Starting with quasi-1 D solutions of the cubic-quintic complex Ginzburg-Landau (CGL) equation in their temporally asymptotic state as initial condition, we find as function of the approach velocity and the real part of the cubic interaction of the two counter-propagating envelopes: interpenetration, one compound state made of both envelopes or two compound states. For the latter class not described before both envelopes show DSs superposed at two different locations . As a complement we investigate a large class of initial conditions, which are not temporally asymptotic quasi-1 D DSs. We find that nonunique results for the outcome of collisions are possible: stationary and oscillatory compound states as well as more complex assemblies consisting of quasi-1 D and localized states.

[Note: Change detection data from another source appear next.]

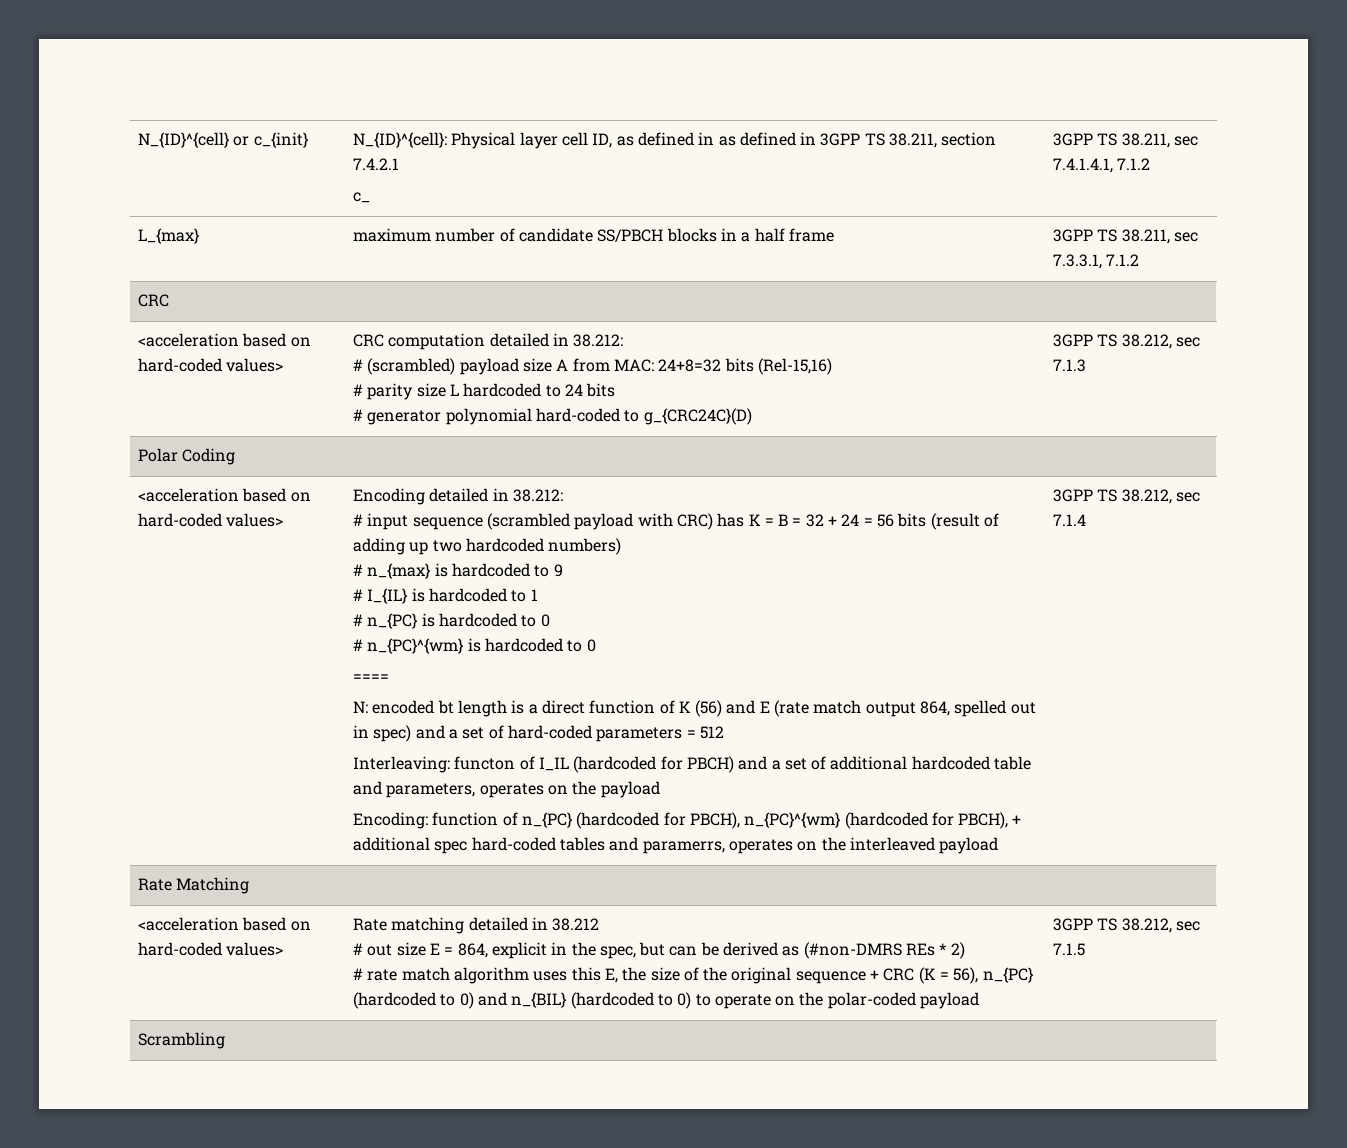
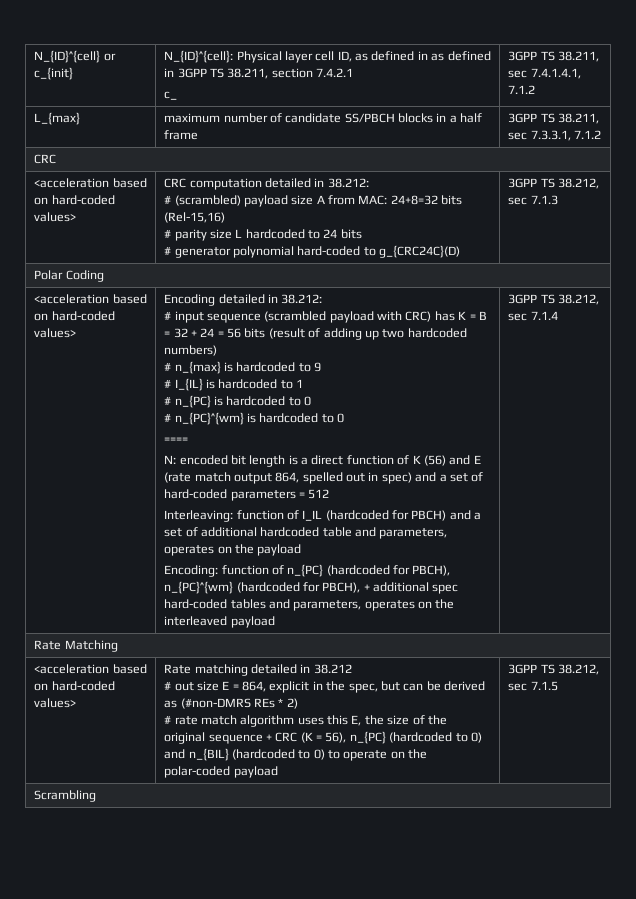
- N: encoded bt length is a direct function of K (56) and E (rate match output 864, spelled out in spec) and a set of hard-coded parameters = 512
+ N: encoded bit length is a direct function of K (56) and E (rate match output 864, spelled out in spec) and a set of hard-coded parameters = 512
- Interleaving: functon of I_IL (hardcoded for PBCH) and a set of additional hardcoded table and parameters, operates on the payload
+ Interleaving: function of I_IL (hardcoded for PBCH) and a set of additional hardcoded table and parameters, operates on the payload
- Encoding: function of n_{PC} (hardcoded for PBCH), n_{PC}^{wm} (hardcoded for PBCH), + additional spec hard-coded tables and paramerrs, operates on the interleaved payload
+ Encoding: function of n_{PC} (hardcoded for PBCH), n_{PC}^{wm} (hardcoded for PBCH), + additional spec hard-coded tables and parameters, operates on the interleaved payload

We have demonstrated recently that for three types of non-explosive DSs there is a large number of different outcomes as a result of these collisions including stationary as well as oscillatory bound states and compound states with one and two frequencies. The two most remarkable results are: a) the occurrence of bound states and compound states of exploding DSs as outcome of the collisions of stationary and oscillatory pulses; and b) spatio-temporal disorder due to the creation, interaction and annihilation of DSs for colliding oscillatory DSs as initial conditions. These results will be compared with those of collisions of two counter-propagating exploding DSs. Since exploding DSs have been observed experimentally predominantly in nonlinear optics, we conjecture that our predictions for their
interactions can be tested in laser systems.